Menurut Bupati yang akrab disapa Bunda Indah, pembangunan dan perbaikan jalan bukan sekadar urusan fisik, melainkan kunci utama untuk memperlancar konektivitas antarwilayah. “Lumajang memiliki potensi besar di sektor pertanian, perkebunan, perikanan, hingga pariwisata. Tanpa akses jalan yang layak, hasil bumi sulit sampai ke pasar dengan harga baik, dan warga sulit mengakses sekolah, puskesmas, serta pelayanan pemerintahan,” ujarnya.
Ia menjelaskan, jalan yang baik memangkas biaya angkut, mempersingkat waktu tempuh, sekaligus membuka peluang usaha baru. Inilah sebabnya program Inpres Jalan Daerah mendapat dukungan penuh Pemkab Lumajang.

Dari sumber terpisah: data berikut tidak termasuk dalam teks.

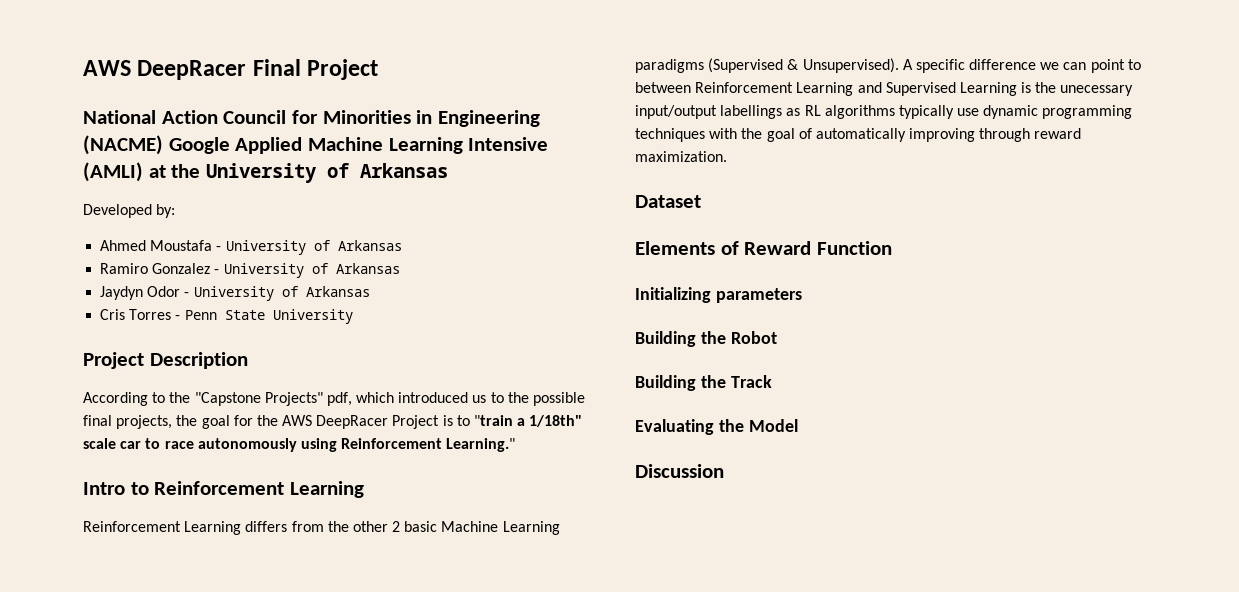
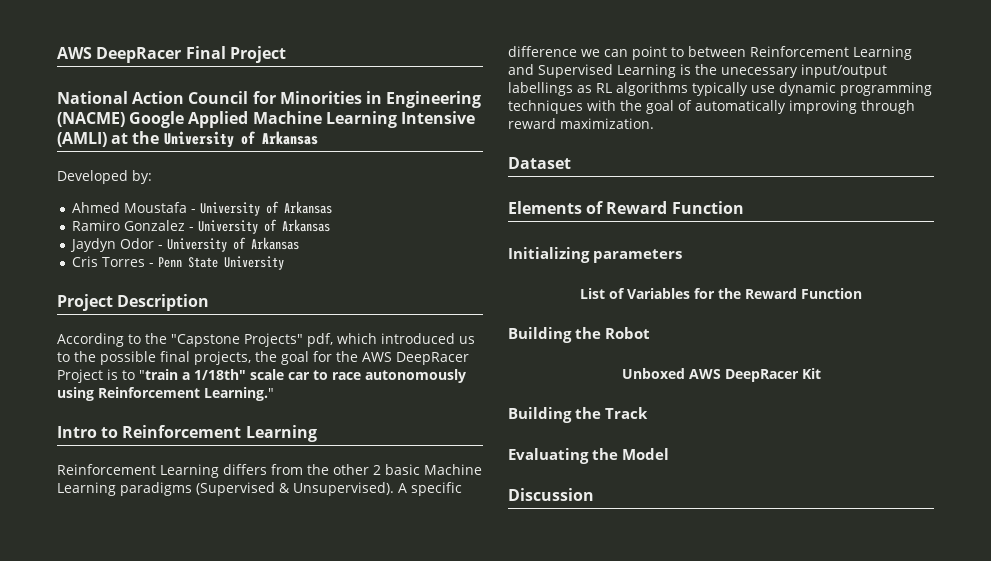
(802, 295) none -> [580,288,862,299] // List of Variables for the Reward Function
(777, 337) none -> [621,368,821,382] // Unboxed AWS DeepRacer Kit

Pada tahun 2025, penanganan telah dilakukan pada ruas Tempeh–Kunir. Sementara untuk tahun 2026, pemerintah daerah telah mengajukan usulan penanganan lanjutan di ruas Tempeh–Pasrujambe guna memperkuat keterhubungan antarwilayah.
Bunda Indah menegaskan bahwa keberhasilan pembangunan infrastruktur memerlukan sinergi antara pemerintah pusat, provinsi, dan kabupaten. “Kebijakan nasional seperti ini sangat membantu kami melangkah lebih cepat. Kami jalankan secara bertahap sesuai kemampuan anggaran, agar manfaatnya benar-benar terasa dan berkelanjutan bagi seluruh lapisan masyarakat,” tambahnya.
Melalui perbaikan akses jalan, diharapkan pemerataan pembangunan dapat terwujud hingga ke pelosok desa, produktivitas ekonomi meningkat, serta kualitas hidup warga Lumajang semakin membaik ke depannya.